THE PROBLEM:
In full and word for word, give the records again.

^^^^^^^^^^^^^^^^

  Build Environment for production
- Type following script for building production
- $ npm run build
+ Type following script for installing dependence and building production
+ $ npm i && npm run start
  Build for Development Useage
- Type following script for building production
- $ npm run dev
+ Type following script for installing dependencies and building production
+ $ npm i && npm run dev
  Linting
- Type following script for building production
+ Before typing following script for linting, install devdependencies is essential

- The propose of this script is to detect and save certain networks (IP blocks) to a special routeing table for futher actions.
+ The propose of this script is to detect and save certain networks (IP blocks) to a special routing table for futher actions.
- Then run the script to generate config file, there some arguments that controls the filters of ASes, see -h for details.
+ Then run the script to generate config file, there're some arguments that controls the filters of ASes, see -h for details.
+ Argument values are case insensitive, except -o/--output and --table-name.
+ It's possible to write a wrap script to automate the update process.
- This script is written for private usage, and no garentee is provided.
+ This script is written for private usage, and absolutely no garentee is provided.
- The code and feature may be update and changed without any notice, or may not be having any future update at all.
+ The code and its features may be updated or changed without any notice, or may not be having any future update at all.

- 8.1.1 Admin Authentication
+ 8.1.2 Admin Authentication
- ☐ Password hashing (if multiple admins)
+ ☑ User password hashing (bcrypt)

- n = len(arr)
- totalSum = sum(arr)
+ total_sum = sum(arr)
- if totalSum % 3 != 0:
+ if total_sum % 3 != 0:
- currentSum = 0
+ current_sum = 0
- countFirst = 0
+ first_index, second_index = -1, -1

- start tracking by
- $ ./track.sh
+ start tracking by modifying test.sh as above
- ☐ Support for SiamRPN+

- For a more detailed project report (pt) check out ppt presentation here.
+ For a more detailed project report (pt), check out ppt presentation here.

^^^^^^^^^^^^^^^^

PROBLEM SOLUTION:
  Build Environment for production
- Type following script for building production
- $ npm run build
+ Type following script for installing dependence and building production
+ $ npm i && npm run start
  Build for Development Useage
- Type following script for building production
- $ npm run dev
+ Type following script for installing dependencies and building production
+ $ npm i && npm run dev
  Linting
- Type following script for building production
+ Before typing following script for linting, install devdependencies is essential

- The propose of this script is to detect and save certain networks (IP blocks) to a special routeing table for futher actions.
+ The propose of this script is to detect and save certain networks (IP blocks) to a special routing table for futher actions.
- Then run the script to generate config file, there some arguments that controls the filters of ASes, see -h for details.
+ Then run the script to generate config file, there're some arguments that controls the filters of ASes, see -h for details.
+ Argument values are case insensitive, except -o/--output and --table-name.
+ It's possible to write a wrap script to automate the update process.
- This script is written for private usage, and no garentee is provided.
+ This script is written for private usage, and absolutely no garentee is provided.
- The code and feature may be update and changed without any notice, or may not be having any future update at all.
+ The code and its features may be updated or changed without any notice, or may not be having any future update at all.

- 8.1.1 Admin Authentication
+ 8.1.2 Admin Authentication
- ☐ Password hashing (if multiple admins)
+ ☑ User password hashing (bcrypt)

- n = len(arr)
- totalSum = sum(arr)
+ total_sum = sum(arr)
- if totalSum % 3 != 0:
+ if total_sum % 3 != 0:
- currentSum = 0
+ current_sum = 0
- countFirst = 0
+ first_index, second_index = -1, -1

- start tracking by
- $ ./track.sh
+ start tracking by modifying test.sh as above
- ☐ Support for SiamRPN+

- For a more detailed project report (pt) check out ppt presentation here.
+ For a more detailed project report (pt), check out ppt presentation here.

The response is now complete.